Allan Stone; Allan Stone Gallery, New York, c. 1975. Images courtesy of the Allan Stone Collection


Founded in 1960 by art dealer Allan Stone (1932–2006), the New York gallery known today as Allan Stone Projects has been admired for over half a century. Celebrated for its eclectic approach and early advocacy of pivotal artists of the 20th century, Allan Stone Gallery was a leading authority on Abstract Expressionism, the New York dealer for Wayne Thiebaud for over forty years, and showed the works of Willem de Kooning, Franz Kline, Arshile Gorky, Joseph Cornell, John Graham and John Chamberlain. Stone also promoted the work of a younger generation of artists that were in conversation with other artists in his collection, working in the mediums of assemblage, collage and new modes of abstraction. In addition to modern masterworks and contemporary art, Allan Stone also collected and exhibited international folk art, Americana and important decorative arts and industrial design.

I'm not an intellectual. I like to touch. It's my hands that make my head work.

César

César (César Baldaccini)

César was born César Baldaccini, in Marseilles, France, in 1921. He studied at the Ecole des Beaux-Arts, Marseilles from 1935 to 1939 and at the Ecole des Beaux-Arts in Paris from 1943 to 1948. In a career lasting nearly five-decades César had countless gallery exhibitions and major museum retrospectives, including one as part of the Venice Biennale in 1995 and another at the Jeu de Paume in Paris in 1997. César is in the collection of the Museum of Modern Art in New York, the Tate Modern in London, Centre Pompidou in Paris, the National Museum of Modern and Contemporary Art of Korea, and numerous other public and private collections. César died in Paris in 1998.

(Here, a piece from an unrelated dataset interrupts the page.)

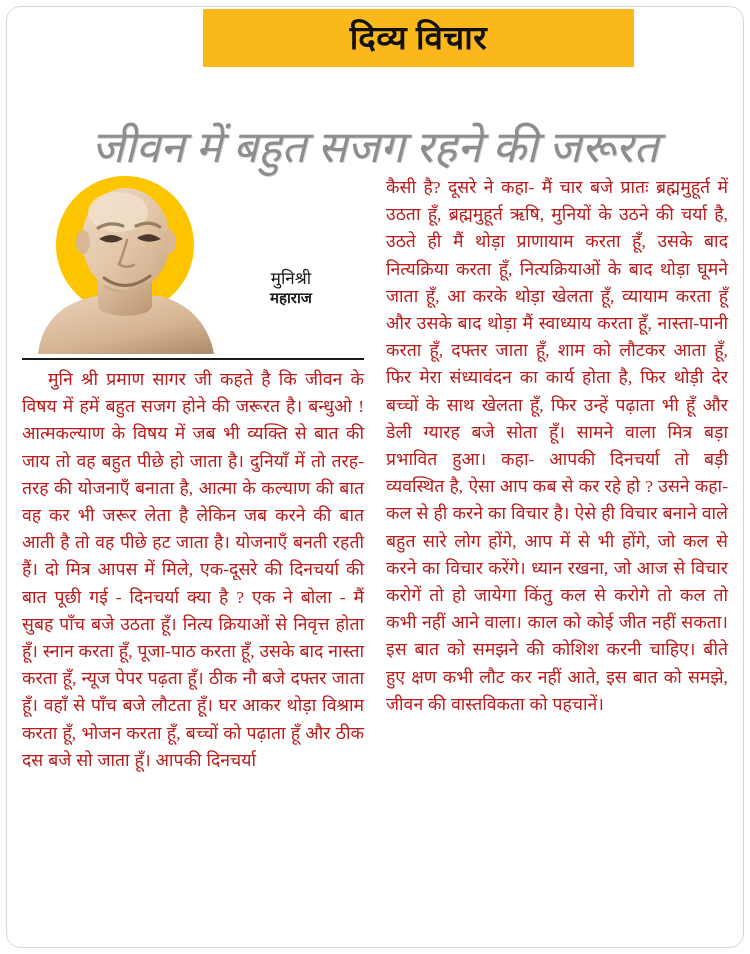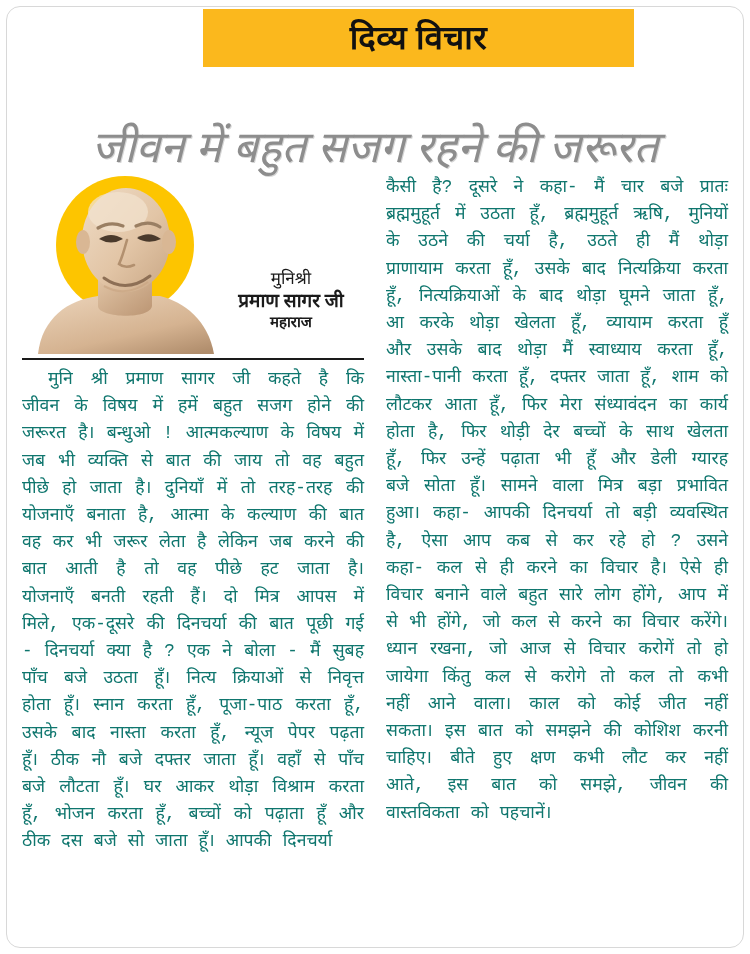"कैसी है? दूसरे ने कहा-" .body-text { color: #0f766e -> #b91c1c; font-family: Liberation Mono, monospace -> Liberation Serif, serif }
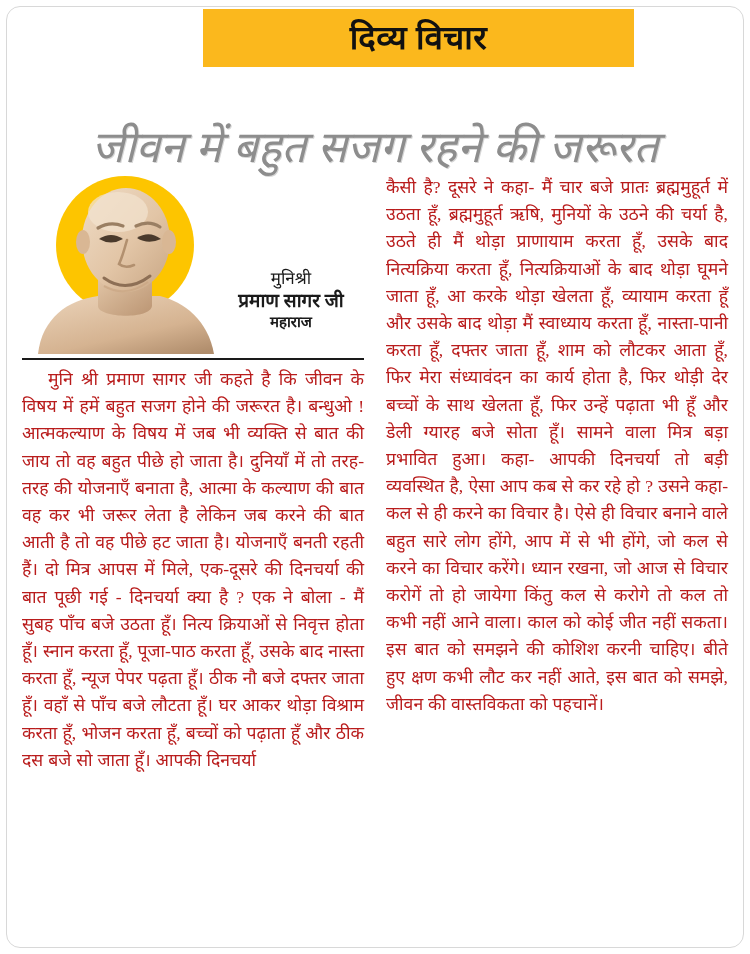"प्रमाण सागर जी" div.caption-line2 { html: <div>प्रमाण सागर जी</div> -> none }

Spending his entire career in Paris, César was among the most prolific of European artists that did not adopt New York as their post-war home. A maverick of materials, César pioneered sculptural applications for scrap-metal, car bodies, plastics, and later molten crystal. A member of the artist collective Nouveau Réalisme, the artist was a central fixture in a group founded on the principle desire to relink art and life in the burgeoning age of mass-production. His earliest sculptures from the early 1950s were fashioned from welded bits of scrap-metal, and quickly developed a following for their interpretive, brutalist depictions of insects, animals, nudes and other biology. In the ‘60s, and for the remainder of his career, the artist began utilizing a compressor to crush automobiles into dense packet-like rectangles, tactics for which he received great praise. César found his work to be contrary to his classical education and instead related it to the world of factory labor and reclaimed materials. In the mid-60s César adopted plastics, making figural molds, and later pouring them with polyurethane which would expand and solidify. A fixture of latter twentieth century art practices, César used the ready-made as a springboard into unknown realms of sculptural investigation through the properties of materials and their yet-unknown uses.